Published: 15 March 2013

Region: UK

women footballOne of the leading UK newspapers, the Guardian, dropped its weekly column on women’s football. The reason, says the Guardian’s sport editor Ian Prior, it is lack of interest.

In the same time, as the very same Guardian reports it, “women on the sports pages or rather the lack of them, is a regular cause for complaint by readers”.

“It would seem that no women across the UK managed to achieve anything sportswise this weekend, apart from publicise a new clothing line,” one reader wrote recently.

The Guardian‘s sports desk says it would like to give women more coverage but, apart from sports such as tennis, athletics and track cycling, where women are given broadly equal billing, the interest in women’s sports is not there: people don’t pay to watch it live, or watch it on television or read about it in any great numbers.

We came in for praise for the attention paid to women during the Olympics, but their disappearance from the sports pages after the closing ceremony drew some criticism. “Surely women don’t just take part in sport every four years?” asked one reader, reports the newspaper.

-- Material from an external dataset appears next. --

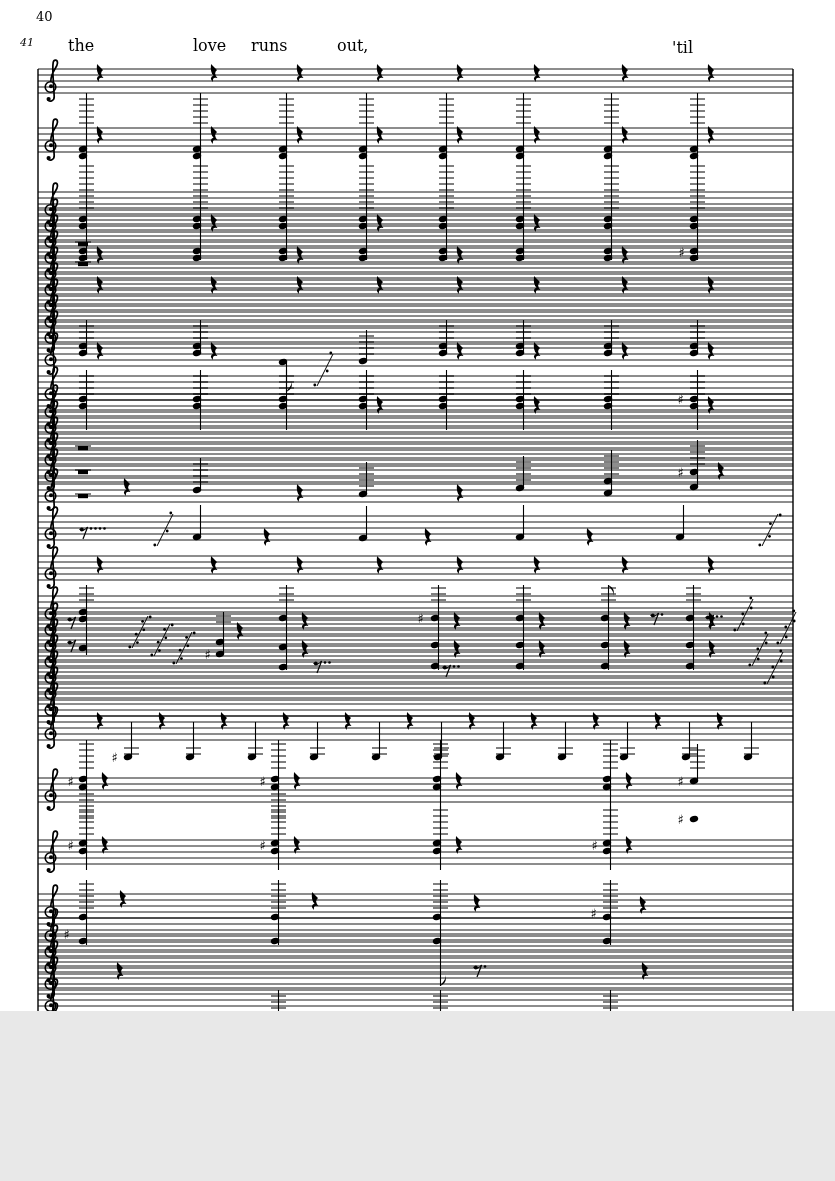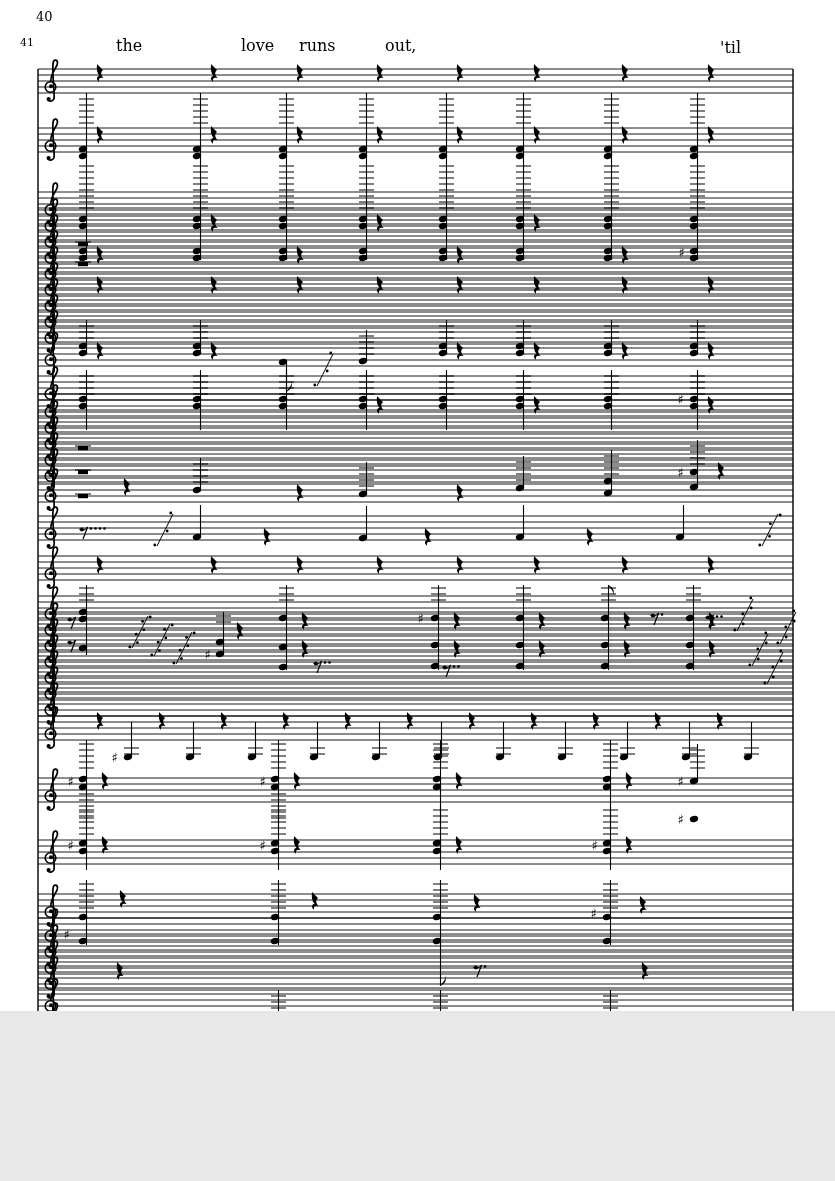"41" .mnum-41 { font-style: none -> italic }
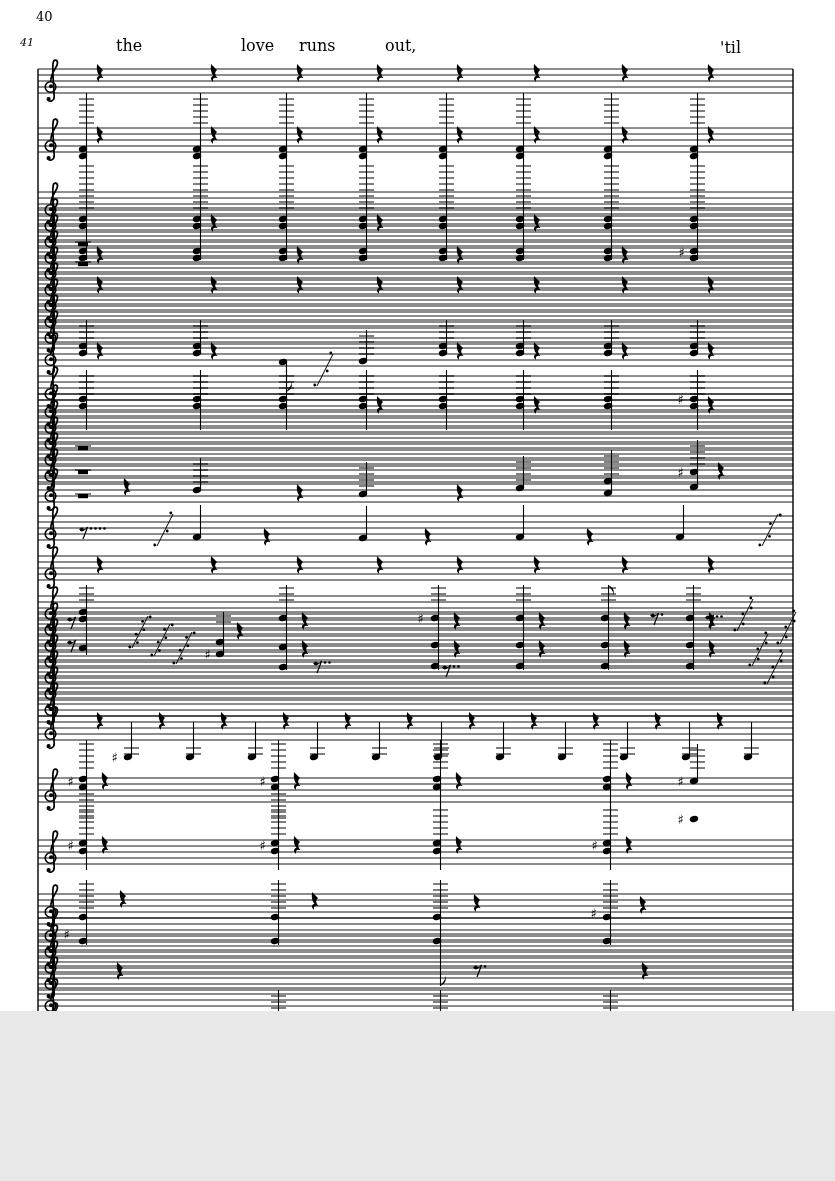"the" .lyr { margin-left: 48px -> none }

“When there are signs of increasing popularity in a women’s sport we try to react to that,” Prior says. “But it’s difficult to keep putting things up that aren’t being read.”

About 50% of the Guardian’s sports coverage is devoted to football played by men. And that figure would be even higher, Ian Prior says, if editors were entirely governed by market forces: probably 75% of resources and coverage would go to football and 25% to everything else.

It’s not just women’s sport that loses out because its readership is dwarfed by that for men’s football, cricket and rugby.

“I would love to do more women’s sport,” says Prior. “I would love to do more rugby league, horse racing and other sports. It would be great to have an unlimited budget, but we haven’t, and we have to produce what people read.”

Some could argue though, that if media cover woman in sport better than the audience would be more interested in it.